Webhooks provide an inbound trigger mechanism for external events. They enter through the edge layer, are validated for signature and rate limits, and are mapped into tasks that execute through the normal task processing pipeline.

{% @mermaid/diagram content="graph TD
subgraph "Webhook Sources"
SF\_E\[Salesforce Events]
GH\_E\[Git Events]
CI\_E\[CI/CD Events]
end

```
subgraph "Processing"
    Val[Validation]
    Sig[Signature Check]
    Rate[Rate Limiting]
end

subgraph "Task Creation"
    Map[Event Mapping]
    Task[Task Generation]
    Queue[Queue Selection]
end

SF_E --> Val
GH_E --> Val
CI_E --> Val

Val --> Sig
Sig --> Rate
Rate --> Map
Map --> Task
Task --> Queue" %}
```

When a webhook arrives, the edge terminates TLS and forwards it to the webhook handler. The handler validates the signature and request shape, maps the event into a task type, and enqueues it with an appropriate priority based on the event type and configured rules.

## Real-time Updates

Real-time updates are delivered over WebSocket connections that are established through the same edge layer as the REST API. TLS termination and routing follow the same patterns.

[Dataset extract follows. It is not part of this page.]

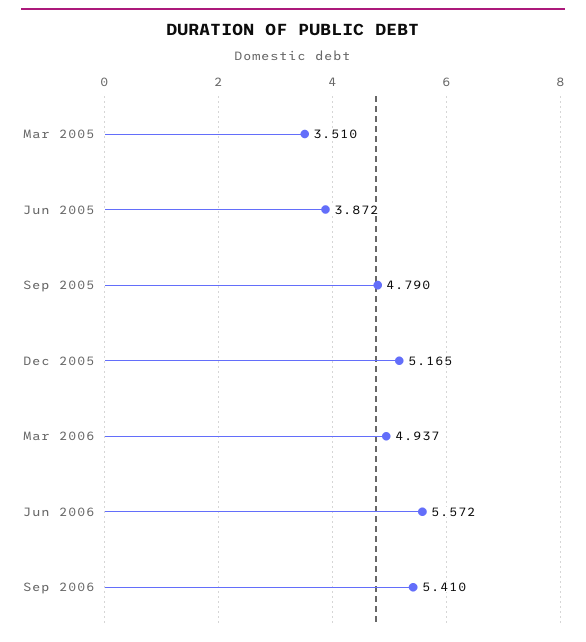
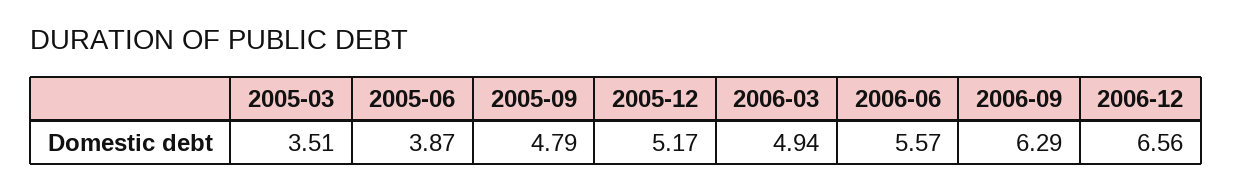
Sep 2006: 5.41 -> 6.29
2006-12: none -> 6.56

Workers emit progress and state changes during task execution, the task service projects these into client-visible channels, and subscribed clients receive updates as tasks run.

{% @mermaid/diagram content="sequenceDiagram
participant Client
participant Caddy
participant WebSocket
participant Task
participant Worker

```
Client->>Caddy: WebSocket Upgrade
Caddy->>WebSocket: Establish Connection

loop Task Execution
    Worker->>Task: Progress Update
    Task->>WebSocket: Status Change
    WebSocket->>Client: Real-time Update
end" %}
```

This enables clients to receive live feedback during long-running operations without polling. The WebSocket service maintains connection state and handles reconnection scenarios, ensuring clients can resume receiving updates after transient network interruptions.